Problem details >> Please copy, with no word changed, only the run of lines that opens with the line containing "[247,741,338,755] will contain" and closes with the last line below.

Data provided >>

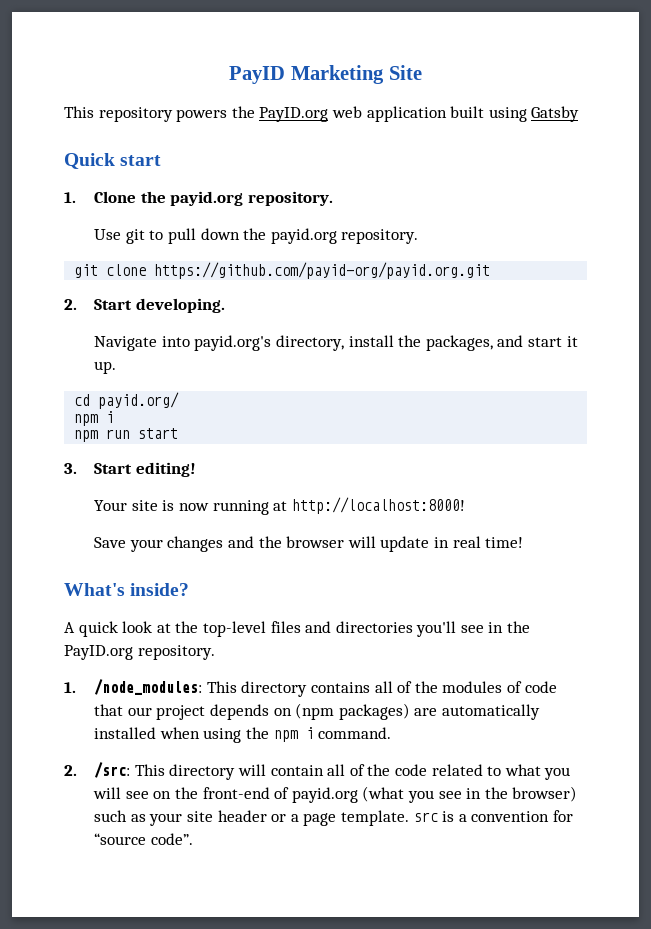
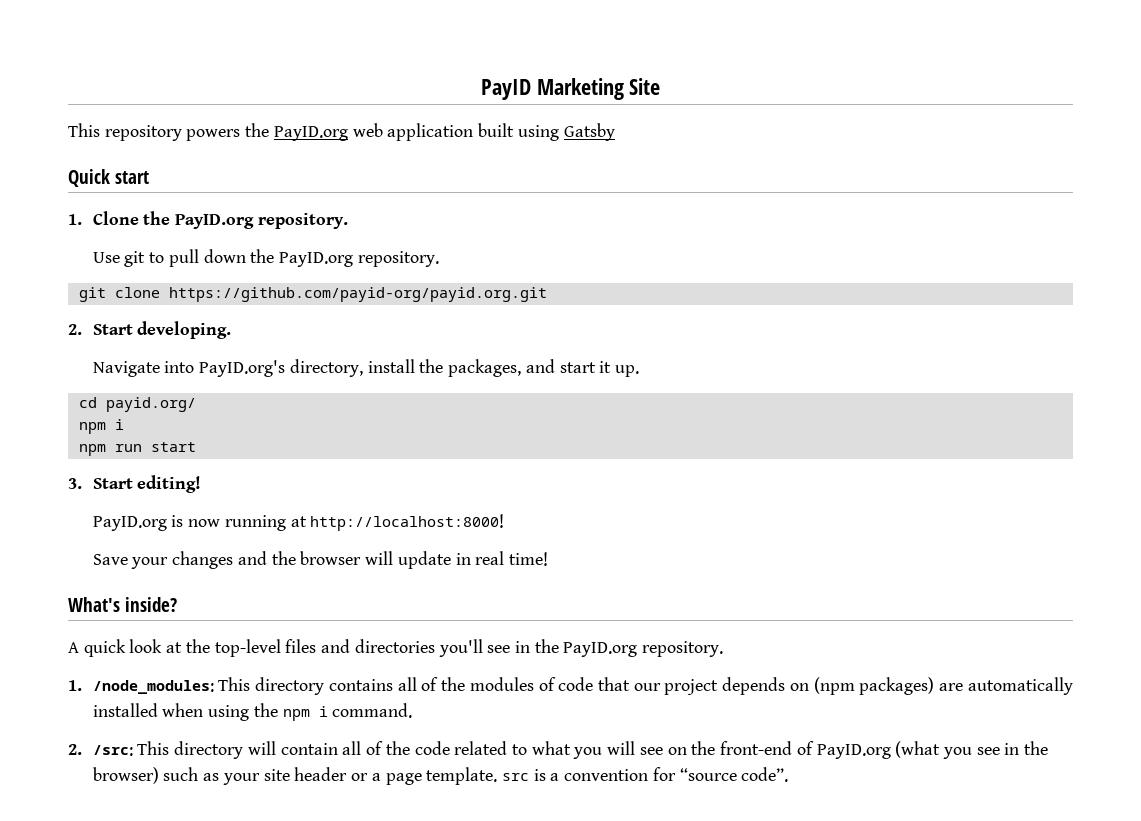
[170,191,244,206] payid.org -> [175,214,255,229] PayID.org
[270,228,337,244] payid.org -> [279,252,354,267] PayID.org
[194,335,272,351] payid.org's -> [199,360,286,377] PayID.org's
[94,500,158,511] Your site -> [92,516,167,531] PayID.org
[291,787,358,803] payid.org -> [816,744,891,759] PayID.org

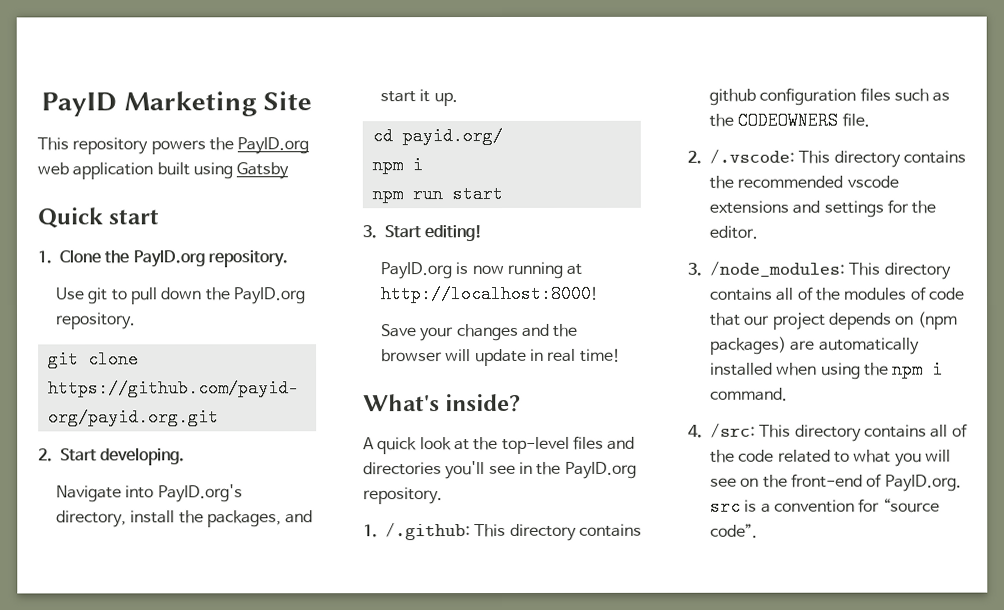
(82, 685) none -> [385,522,642,541] [709,87,951,106] [709,111,870,130] [687,148,966,168] [709,175,899,189] [709,199,937,218] [709,225,758,239] [687,262,702,276] /.github: This directory contains github configuration files such as the CODEOWNERS file. // 2. /.vscode: This directory contains the recommended vscode extensions and settings for the editor. // 3.
[68,744,82,755] 2. -> [688,424,703,438] 4.
[247,741,338,755] will contain -> [863,424,927,438] contains
[816,741,1049,759] [92,767,498,785] PayID.org (what you see in the browser) such as your site header or a page template. -> [884,474,962,492] PayID.org.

Response below >>
[247,741,338,755] will contain -> [863,424,927,438] contains
[816,741,1049,759] [92,767,498,785] PayID.org (what you see in the browser) such as your site header or a page template. -> [884,474,962,492] PayID.org.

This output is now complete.